## Dataset records
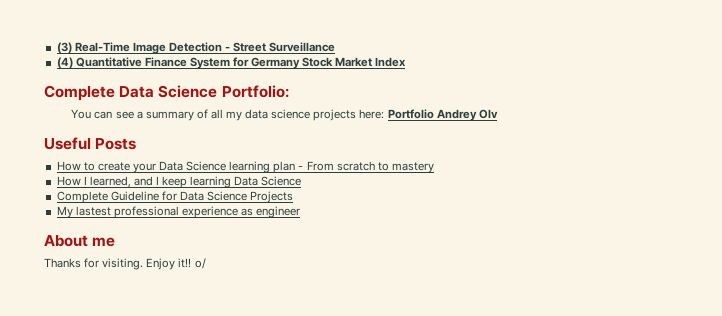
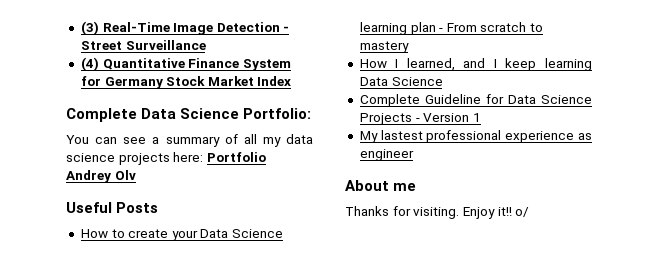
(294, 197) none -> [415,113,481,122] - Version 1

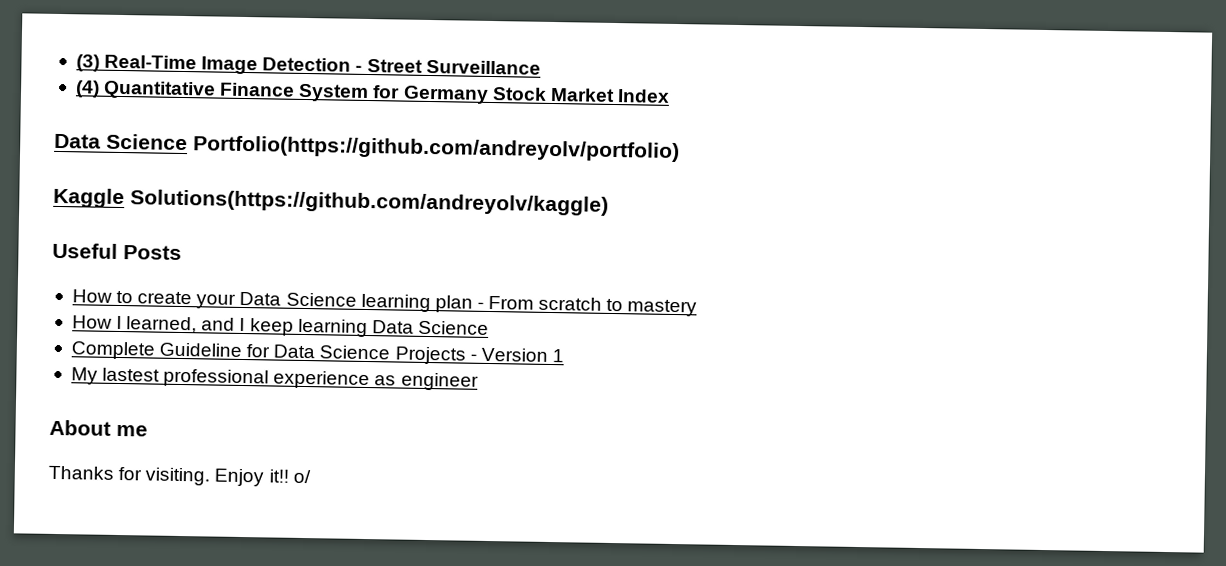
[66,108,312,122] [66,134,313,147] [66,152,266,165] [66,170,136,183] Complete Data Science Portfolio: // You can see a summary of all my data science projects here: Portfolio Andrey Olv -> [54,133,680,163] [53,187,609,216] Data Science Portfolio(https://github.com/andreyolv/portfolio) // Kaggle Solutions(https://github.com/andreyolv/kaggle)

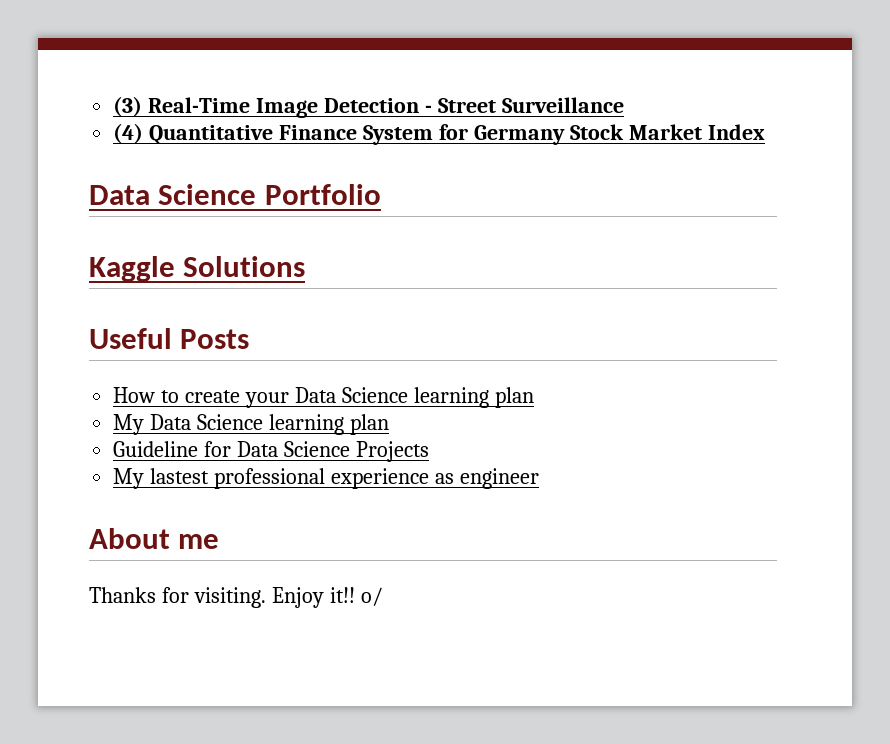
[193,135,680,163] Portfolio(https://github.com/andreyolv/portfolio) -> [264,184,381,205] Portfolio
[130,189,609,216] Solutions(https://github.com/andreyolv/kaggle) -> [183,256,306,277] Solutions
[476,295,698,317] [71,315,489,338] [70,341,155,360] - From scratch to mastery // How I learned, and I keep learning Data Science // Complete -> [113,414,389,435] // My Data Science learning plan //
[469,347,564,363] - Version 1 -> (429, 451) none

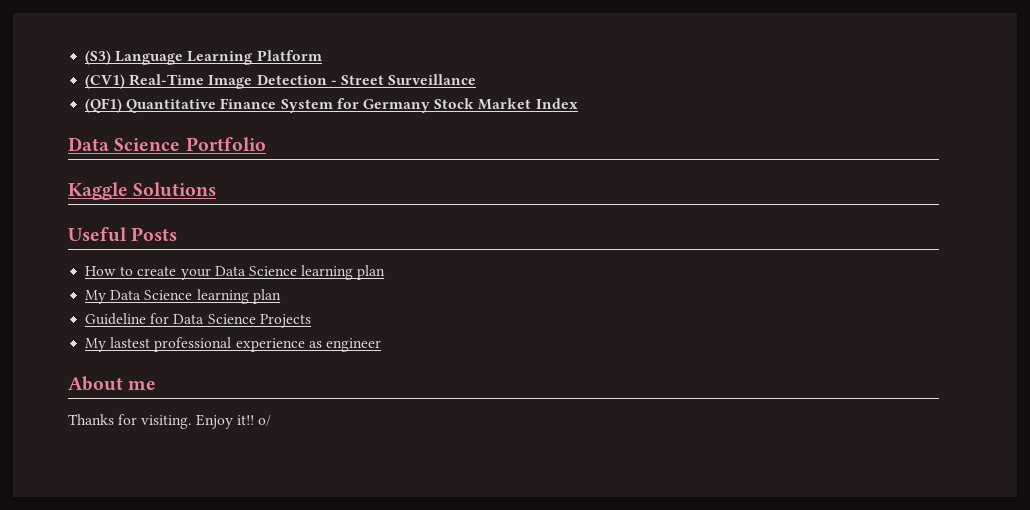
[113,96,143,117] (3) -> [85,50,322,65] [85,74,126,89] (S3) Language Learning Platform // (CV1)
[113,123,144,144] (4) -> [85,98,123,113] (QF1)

...

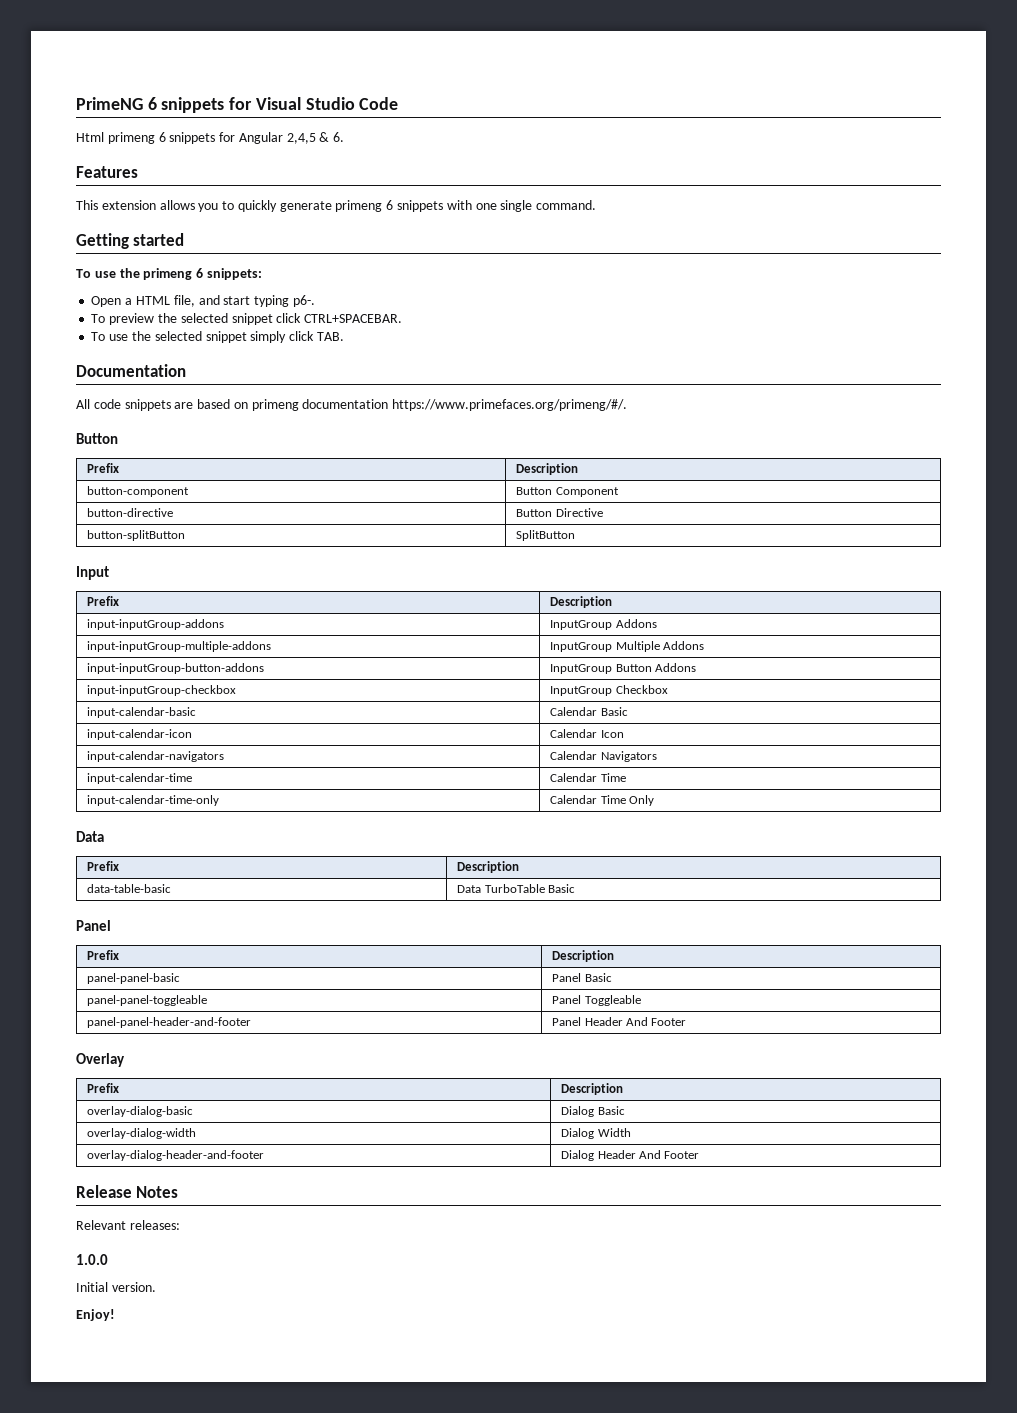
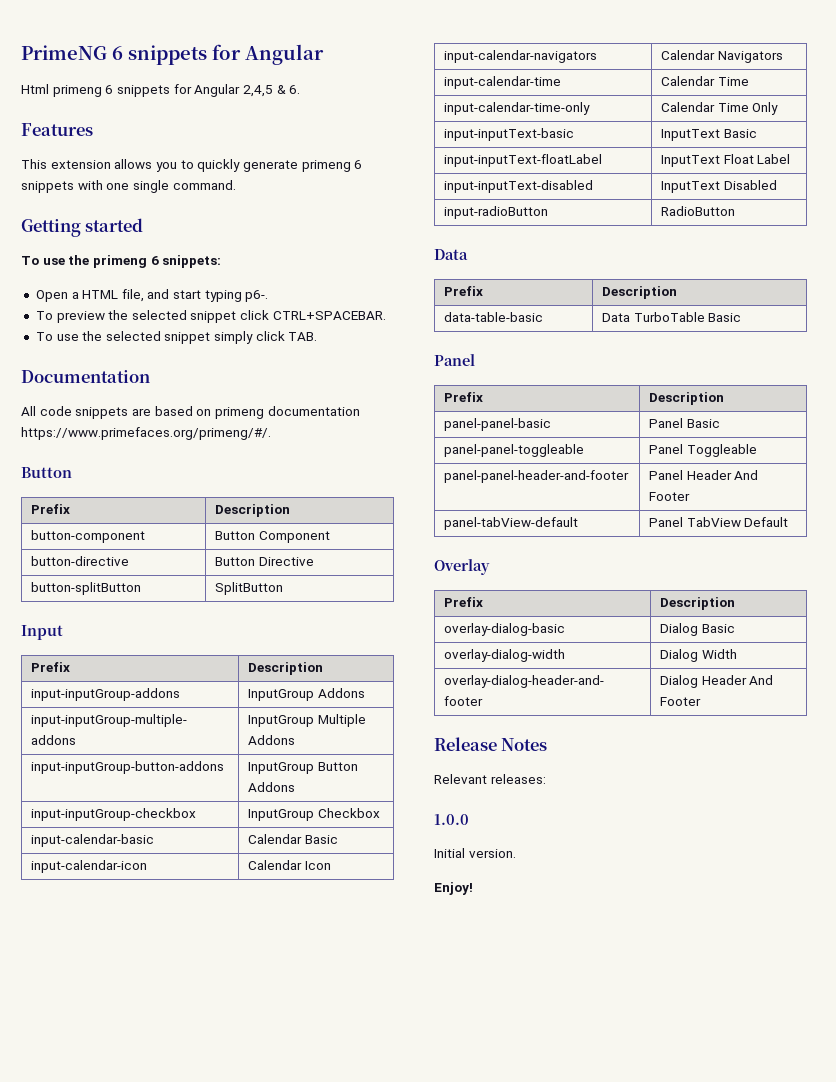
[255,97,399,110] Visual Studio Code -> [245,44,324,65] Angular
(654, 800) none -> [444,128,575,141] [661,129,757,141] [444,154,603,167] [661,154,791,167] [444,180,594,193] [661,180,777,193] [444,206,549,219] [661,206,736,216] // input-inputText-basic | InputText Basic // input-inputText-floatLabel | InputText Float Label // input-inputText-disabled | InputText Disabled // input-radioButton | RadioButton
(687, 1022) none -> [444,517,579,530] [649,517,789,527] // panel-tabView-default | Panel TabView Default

## Your instructions
Above are the records; report how many of their lines hold the string "https", with no other words.

## Solution to this task
3